Design Considerations

One of the main considerations when choosing a WireGuard implementation layout is whether to use one tunnel with many peers, or one tunnel per peer.

Routing to WireGuard Peers

WireGuard uses what it calls “Cryptokey Routing” to map traffic inside WireGuard to a specific peer which is then encrypted using the public key for that peer. In practice, this means that when multiple peers are defined on a WireGuard instance, it must have all networks which will be routed to each peer defined on the peer. This can make managing networks and routes cumbersome.

When there is only one peer on a wireguard interface, it can instead assume that the one peer is the correct destination for all traffic which crosses the interface (e.g. Allowed IPs set to 0.0.0.0/0). And in that case, a routing protocol such as BGP or OSPF can manage the operating system routing to the neighbor instead of static routes.

Design Style

WireGuard does not have a concept of “Client” and “Server” per se, but depending on the configuration the firewall can behave in a manner similar to a “Client” (initiates locally, remote never initiates) or “server” (never initates, remotes always initiate).

Technically every WireGuard tunnel is a peer to peer connection, but there are three main ways a WireGuard tunnel can be configured depending on whether or not a peer endpoint is known or defined:

  • Site-to-Site (peer endpoint filled in on both sides)

  • Remote Access “Server” (endpoint only filled in on remote peers)

  • Remote Access “Client” (endpoint only filled in locally, not on the “server” peer)

Any of those roles can technically be configured no matter how the peer endpoint settings are defined, but not defining an endpoint on one side or the other limits the capacity in which a peer can operate.

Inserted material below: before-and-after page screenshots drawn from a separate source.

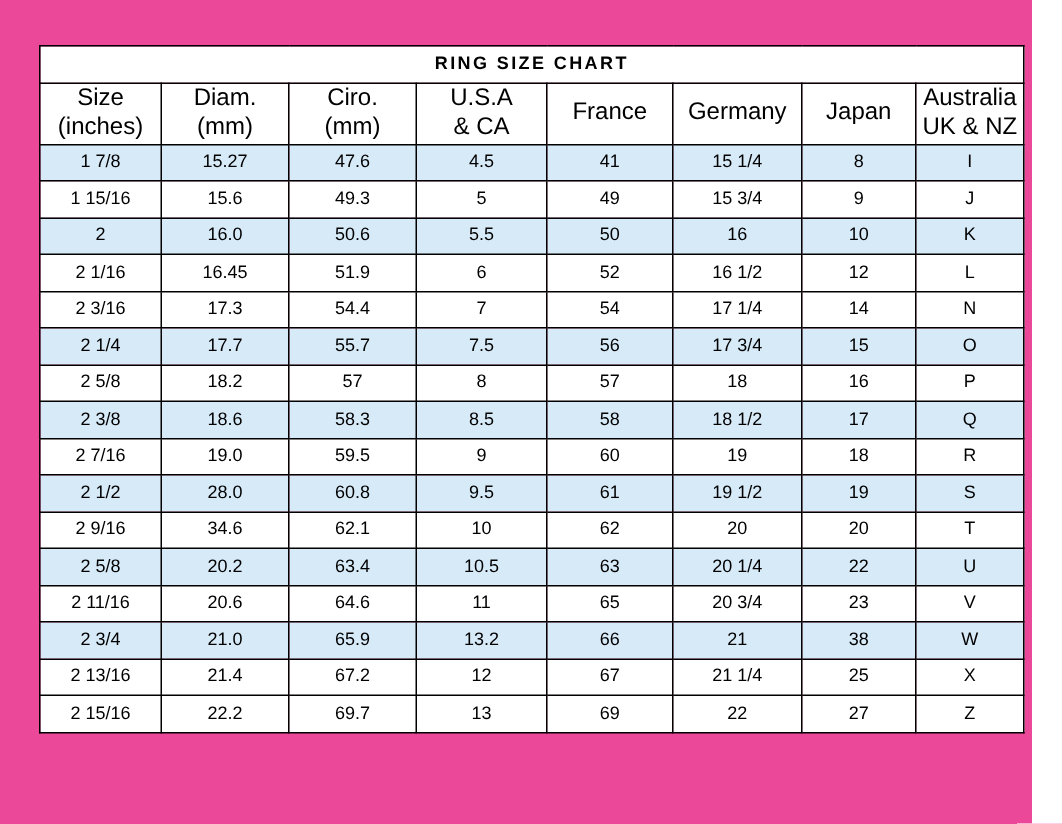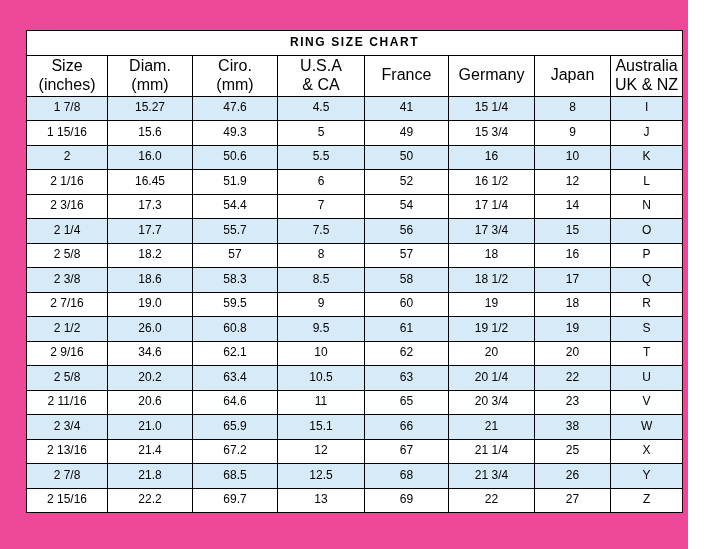--- a/index.html
+++ b/index.html
@@ -210,21 +210,21 @@
             <td>19.0</td>
             <td>59.5</td>
             <td>9</td>
             <td>60</td>
             <td>19</td>
             <td>18</td>
             <td>R</td>
           </tr>
           <tr class="shaded">
             <td>2 1/2</td>
-            <td>26.0</td>
+            <td>28.0</td>
             <td>60.8</td>
             <td>9.5</td>
             <td>61</td>
             <td>19 1/2</td>
             <td>19</td>
             <td>S</td>
           </tr>
           <tr class="plain">
             <td>2 9/16</td>
             <td>34.6</td>
@@ -252,46 +252,36 @@
             <td>11</td>
             <td>65</td>
             <td>20 3/4</td>
             <td>23</td>
             <td>V</td>
           </tr>
           <tr class="shaded">
             <td>2 3/4</td>
             <td>21.0</td>
             <td>65.9</td>
-            <td>15.1</td>
+            <td>13.2</td>
             <td>66</td>
             <td>21</td>
             <td>38</td>
             <td>W</td>
           </tr>
           <tr class="plain">
             <td>2 13/16</td>
             <td>21.4</td>
             <td>67.2</td>
             <td>12</td>
             <td>67</td>
             <td>21 1/4</td>
             <td>25</td>
             <td>X</td>
           </tr>
-          <tr class="shaded">
-            <td>2 7/8</td>
-            <td>21.8</td>
-            <td>68.5</td>
-            <td>12.5</td>
-            <td>68</td>
-            <td>21 3/4</td>
-            <td>26</td>
-            <td>Y</td>
-          </tr>
           <tr class="plain">
             <td>2 15/16</td>
             <td>22.2</td>
             <td>69.7</td>
             <td>13</td>
             <td>69</td>
             <td>22</td>
             <td>27</td>
             <td>Z</td>
           </tr>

Typically, a tunnel is defined with a known peer IP address or hostname for the endpoint, which could take advantage of Dynamic DNS for dynamic peers. This is the most secure method as it locks the tunnel down to specific known peers, but that is not always practical.

In the case of remote access style setups, the peer endpoint address is typically unknown and can change at any time. In this case, the peer endpoint can be left blank and WireGuard will accept connections from any remote address, validating the key instead.

Note

WireGuard supports roaming automatically, and can detect when a peer has changed IP addresses. WireGuard will recognize that authenticated data is coming from a new address and update itself accordingly.